Required work ::
Return the full set of entries precisely. Do not carry over any pictures.

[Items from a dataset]
=====
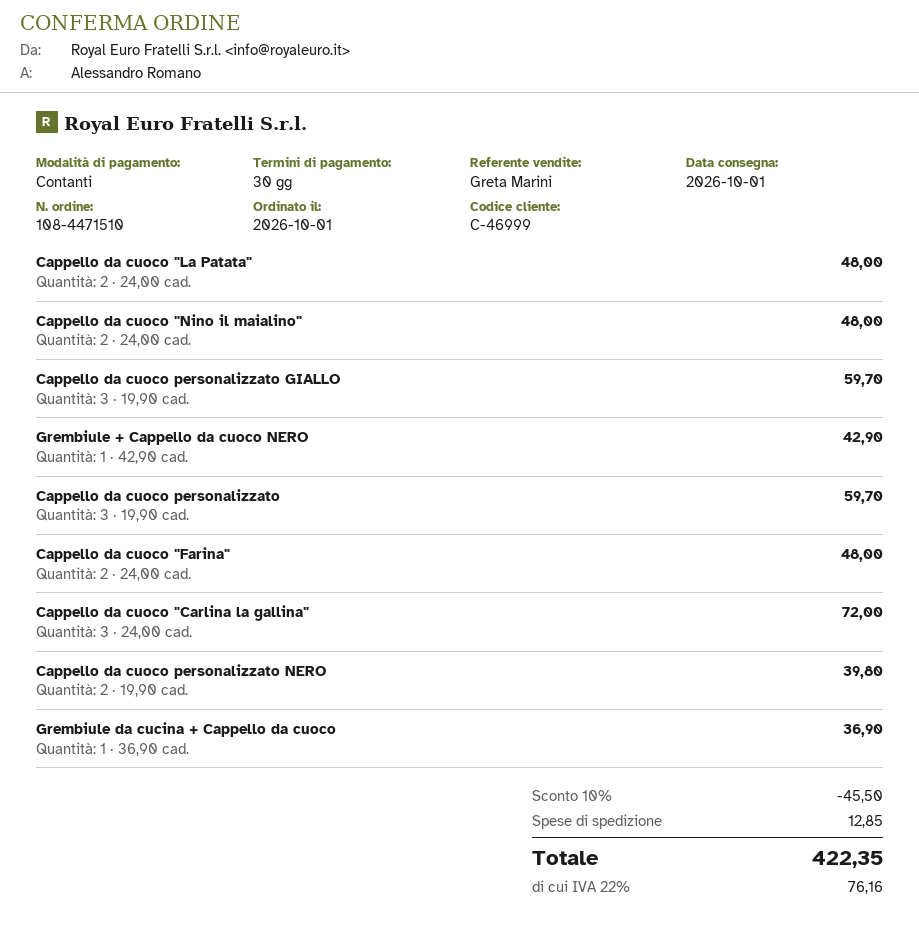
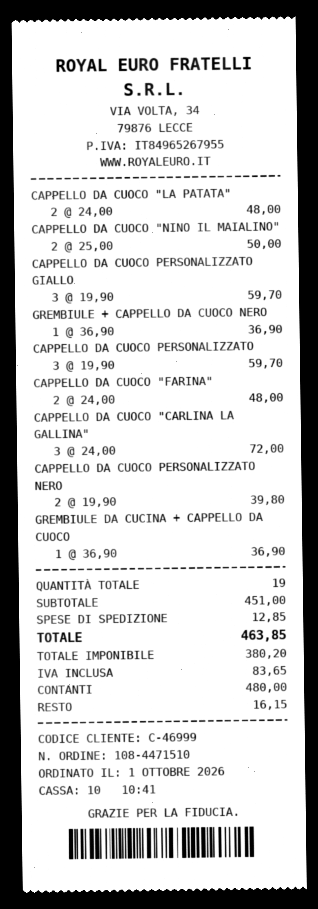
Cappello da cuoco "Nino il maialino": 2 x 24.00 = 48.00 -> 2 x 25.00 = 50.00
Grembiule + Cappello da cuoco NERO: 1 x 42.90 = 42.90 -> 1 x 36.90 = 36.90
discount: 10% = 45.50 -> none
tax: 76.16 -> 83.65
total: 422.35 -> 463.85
=====
Answer space ::
Cappello da cuoco "Nino il maialino": 2 x 24.00 = 48.00 -> 2 x 25.00 = 50.00
Grembiule + Cappello da cuoco NERO: 1 x 42.90 = 42.90 -> 1 x 36.90 = 36.90
discount: 10% = 45.50 -> none
tax: 76.16 -> 83.65
total: 422.35 -> 463.85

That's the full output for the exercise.